- _Extracted entries_
====

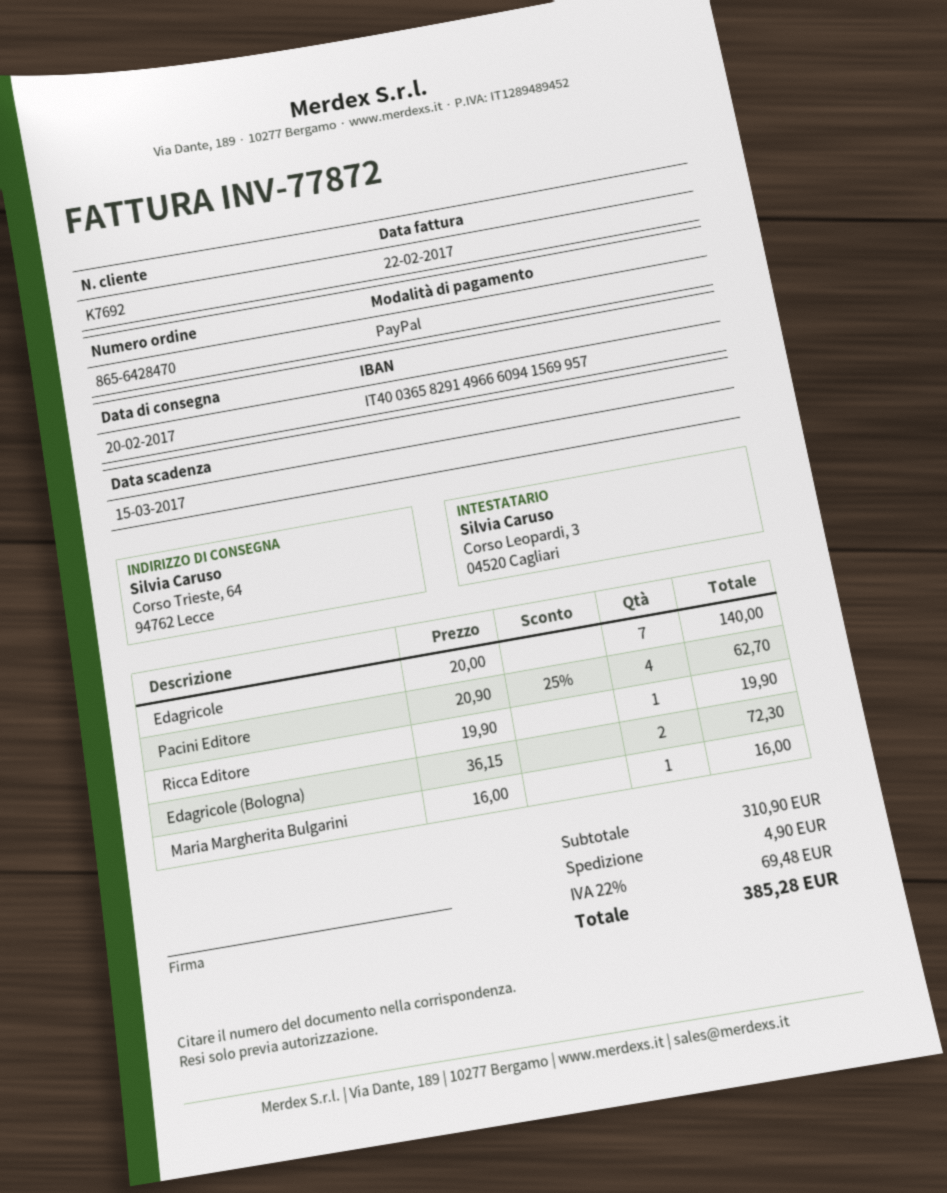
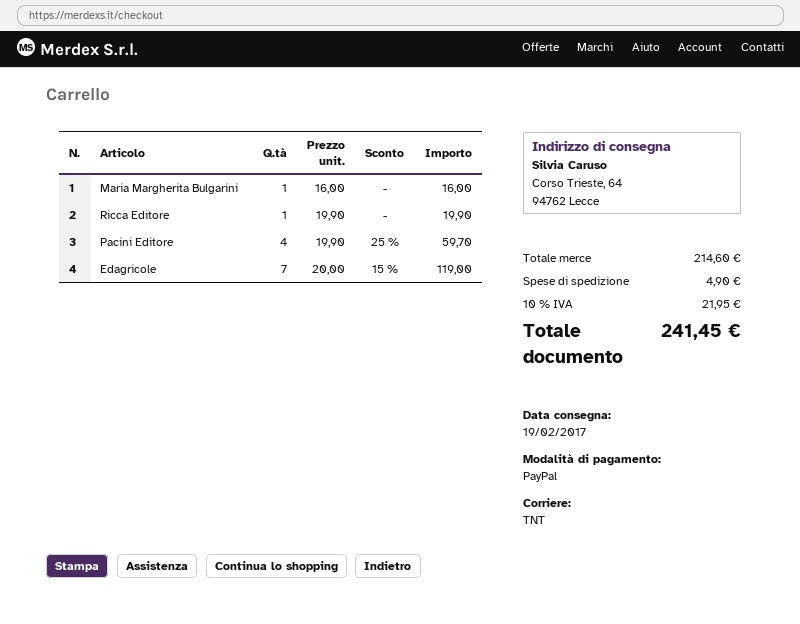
delivery date: 2017-02-20 -> 2017-02-19
Edagricole: 7 x 20.00 = 140.00 -> 7 x 20.00 - 15% = 119.00
Pacini Editore: 4 x 20.90 - 25% = 62.70 -> 4 x 19.90 - 25% = 59.70
Edagricole (Bologna): 2 x 36.15 = 72.30 -> none
subtotal: 310.90 -> 214.60
tax: 22% = 69.48 -> 10% = 21.95
total: 385.28 -> 241.45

====

- _Task instructions_
Up to and including the last line of the listing above, copy exactly every line from the one that contains "subtotal: 310.90 -> 214.60" onward; leave out all others.

- _Exercise solution_
subtotal: 310.90 -> 214.60
tax: 22% = 69.48 -> 10% = 21.95
total: 385.28 -> 241.45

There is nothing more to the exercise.